Thursday 17 March 2011

Another battle of the mind

It can be frustrating attempting to lose weight especially when, like me, you have a lot to lose.  As an attempt to fix what seems like endless fatigue following unrefreshing sleep, I have embarked upon yet another diet and exercise regime [recommended by my medical practitioners] that is intended to bring my weight from “morbidly” obese into obese and increase my fitness from sedentary to mobile [and what I hope will be Marathon running ready before I’m 40!]

Having tried to comply with previous food regimes (and alcohol consumption) in the past without much gumption and then hardly surprisingly little success or change in my condition, I am finding that having attainable goals [London Marathon 2012] coupled with my desperation to fix this debilitation has produced an extraordinary level of commitment to the ‘program’ which has resulted in seeing a daily reduction of at least a Lb and sometimes two!

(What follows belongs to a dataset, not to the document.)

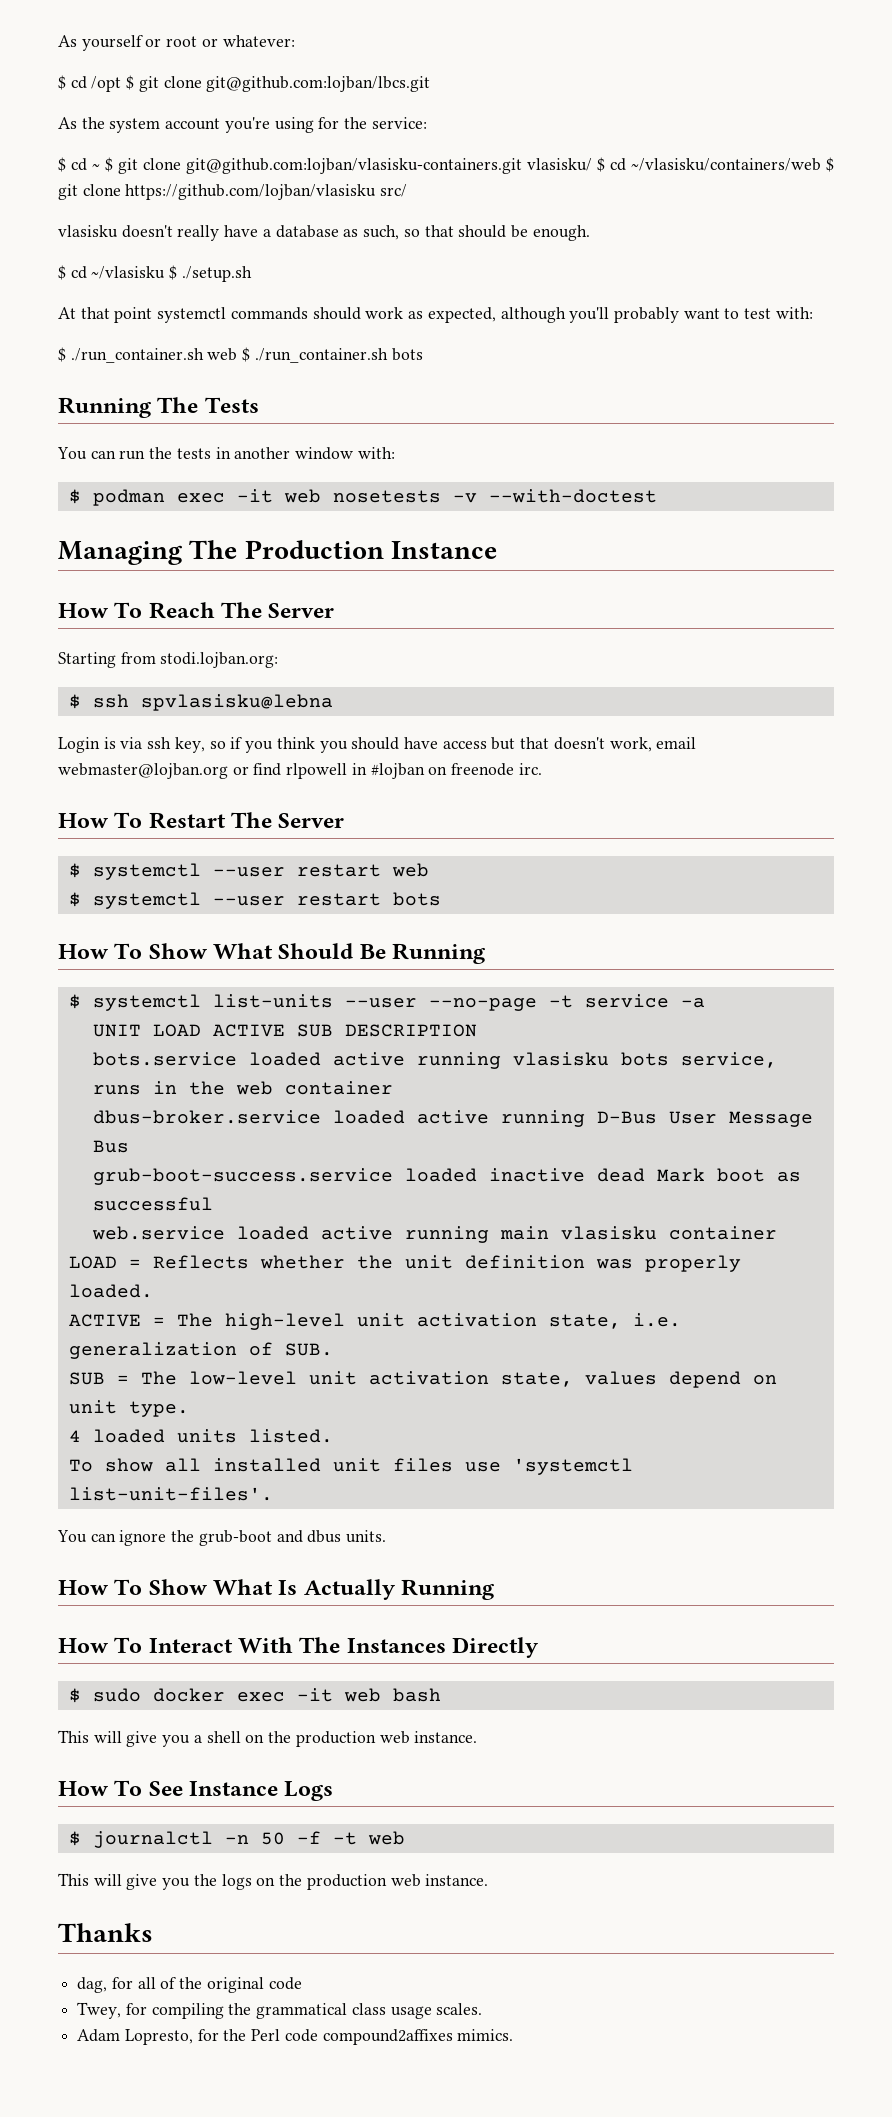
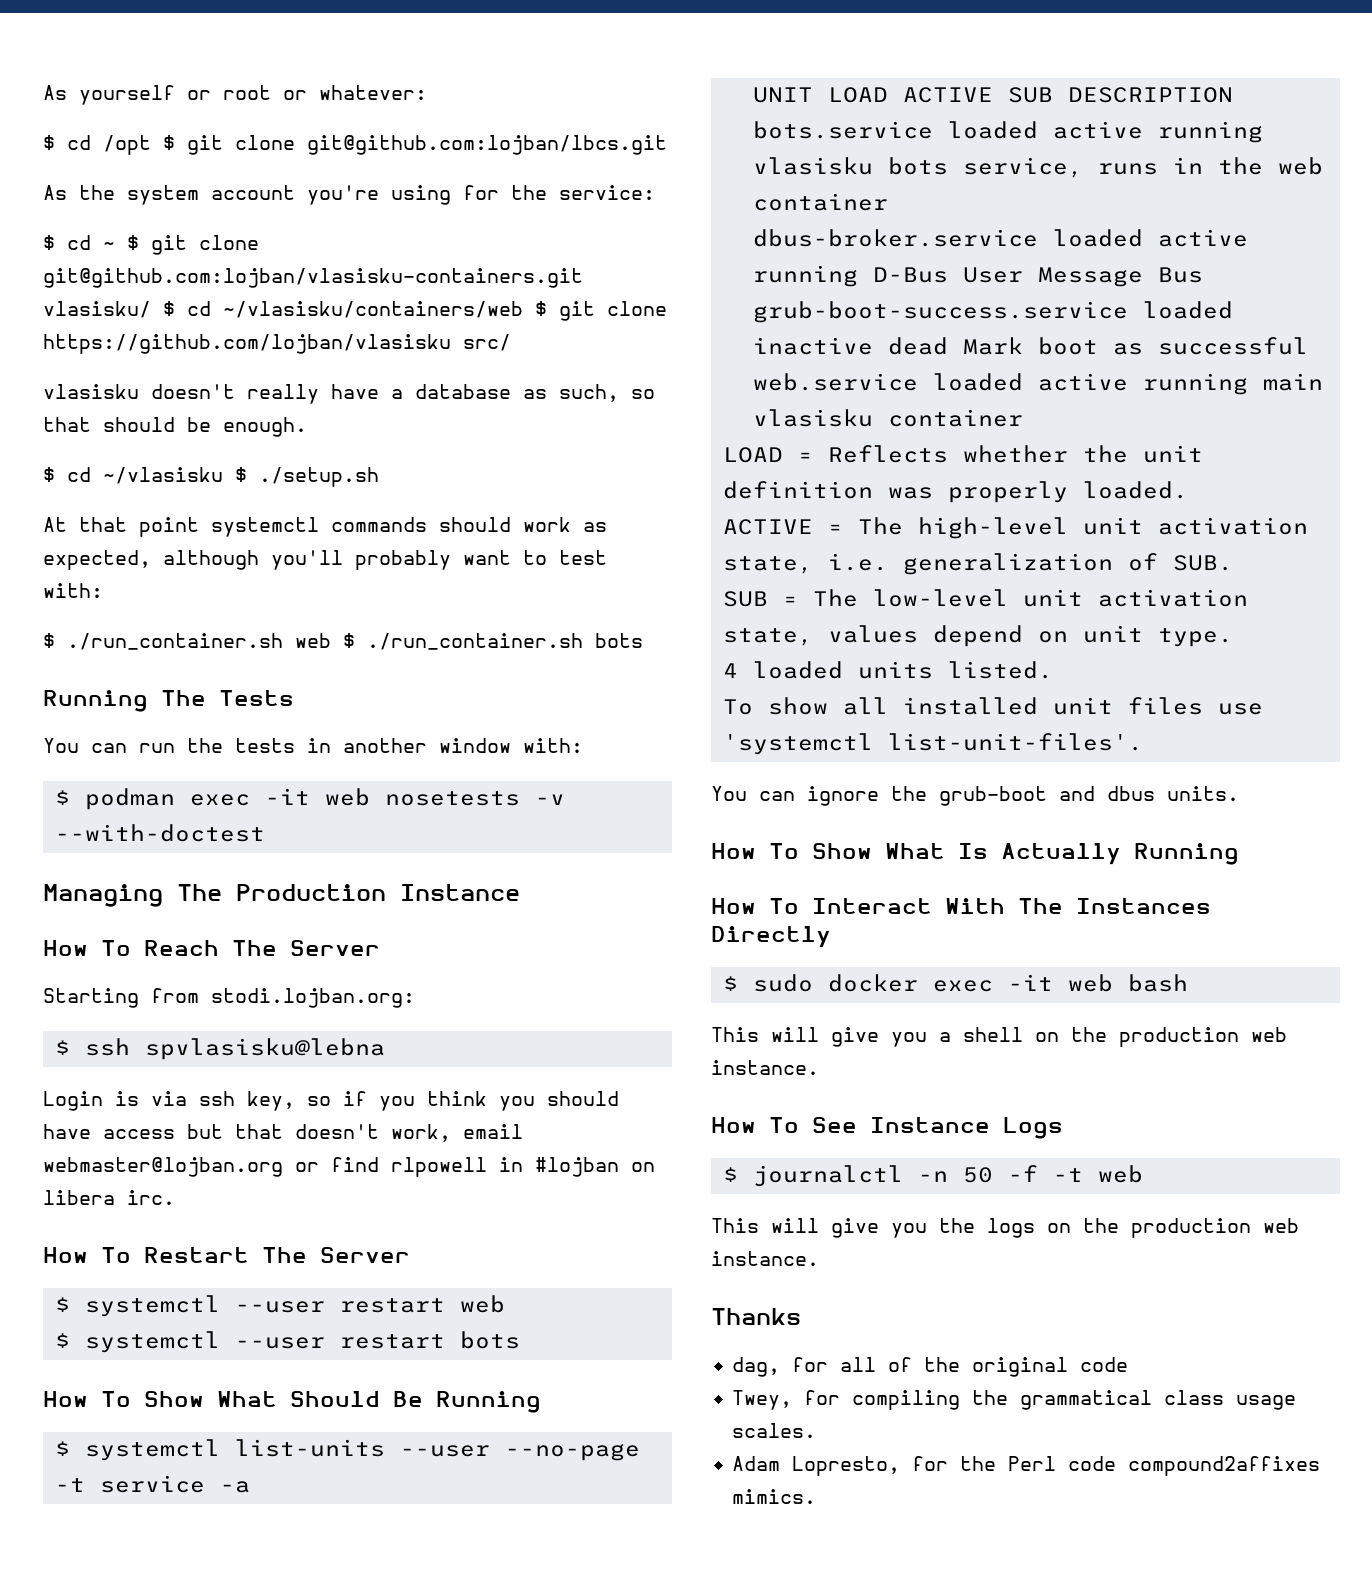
[451,763,515,776] freenode -> [43,1190,115,1205] libera

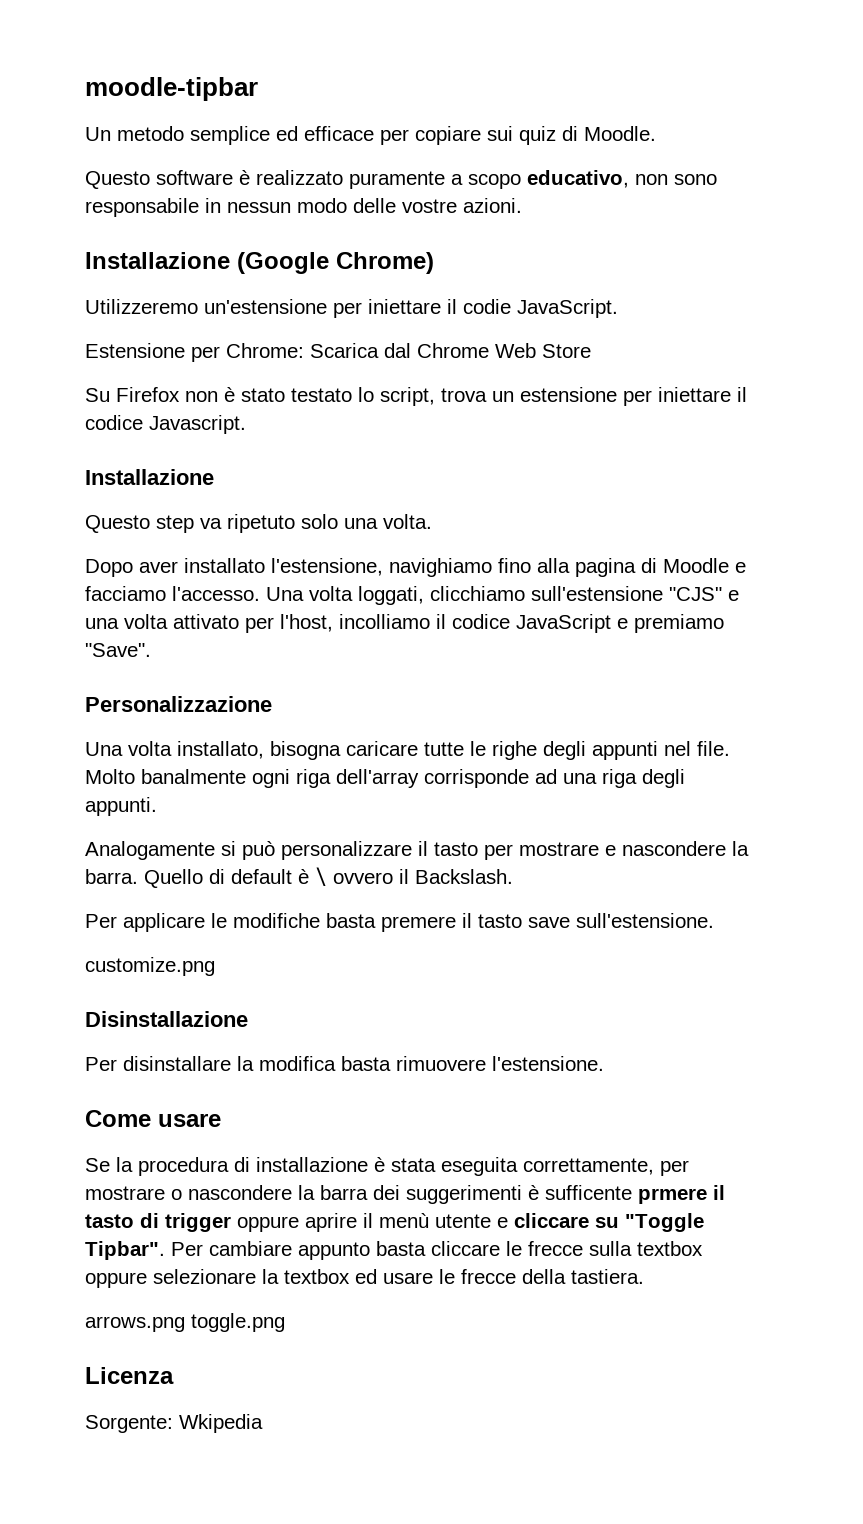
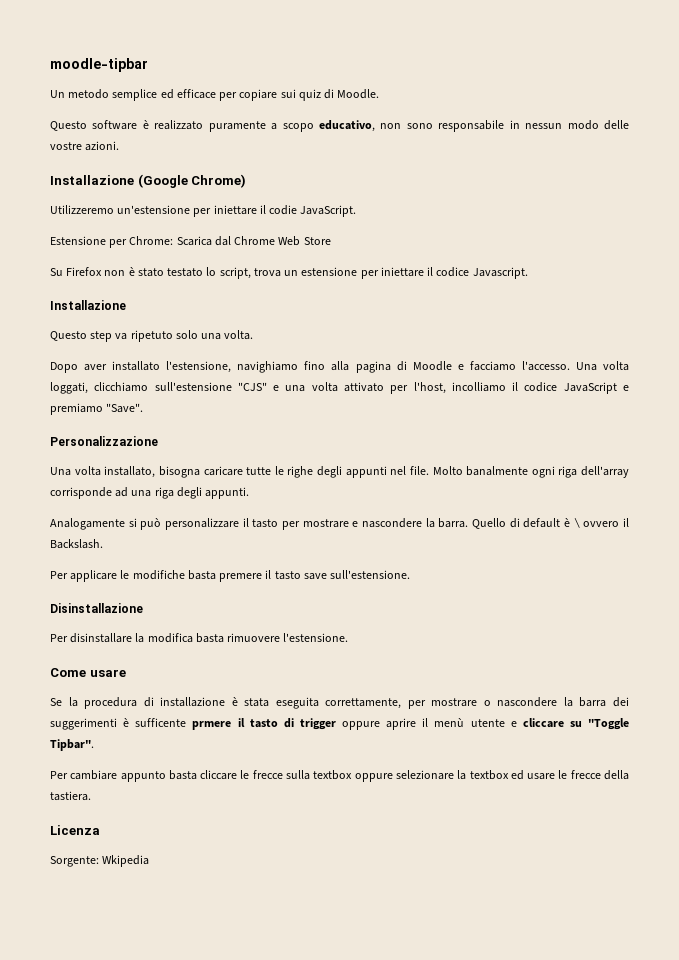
[85,957,215,976] // customize.png -> (411, 574) none
(165, 1250) none -> (94, 745) //
[85,1313,285,1332] // arrows.png toggle.png -> (91, 796) none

My overall calorie count is now between 1500 and 2000 a day and I am doing fat burning exercise which is reminding my body that I have legs, a stomach and arms, (all of which have slight aches and pains to remind me of effort undertaken in previous days).  My wife has joined me in the ‘plan’ (though I can’t imagine for a second the thought of running with me in the Marathon is anything she wants to entertain) and I have made my food, sleep, exercise and weight information fully accountable to her using a website (dailyburn.com) tool.

All good stuff.

Then today, mysteriously, for no good reason that I can see, I haven’t lost any additional weight.  I can imagine that 2 weeks in, this is exactly the same sort of thing that happens to people on diets and when they throw all caution to the wind, get cross and go back to doing what they did before… I find myself getting cross at the lack of progress, but I KNOW that I’m making progress towards my goals. SO I MUST NOT GIVE IN.  Shortly I’m going for my second run (walk, run, walk, run a bit more, walk to near my house, run the last bit) with the hope that I run more of it and walk less.  It’s only a 1 mile circuit, yet for me it’s an enormous task, a long way from my teenage years where I ran a marathon a day to run from London to Lancaster for ActionAid.

It reminds me that the battle for the mind is a daily, sometimes hourly requirement. We must not give in to the temptations and fightback that occurs when we choose to follow the way.  There will be days when it is a delight to work hard and find ready success (losing weight) and days when you do the same things and success does not come so readily. (not losing any weight). 

Discernment is in knowing when you need to change what you’re doing to find success and when you need to persist in what you’re doing to find breakthrough

I also need to ensure that I do not give myself to worrying over what I did or didn’t do differently, but instead focus on living right today. Continuing to account for everything that goes into my mouth and everything that I do with my body.

I’m taking some leave today, so that I can go to a regional meeting on Social action. it’ll be sitting down most of the time either travelling or listening. There’s higher risk of eating biscuits or cake – just because it’s there – and less opportunity to be as active. 

Taking leave from your activity does not justify taking leave from the plan.

No more than taking a holiday enables you to turn off being a Christian and please yourself. We are ALWAYS working for the kingdom of God even when we are rest, and we should still look to serve God and each other in what we call ‘our’ time off.

So I’m off now for my run, and whilst I pound the street I shall remind myself of possibly the best running song I know…

Be bold, be strong, for the Lord your God is with you.
Be bold, be strong, for the Lord your God is with you.
I am not afraid [No, NO!, NO!!]

I am not dismayed [Not me!]

Because I’m walking in faith and victory,
Come on and walk in faith and victory
For the Lord, your God, is with you.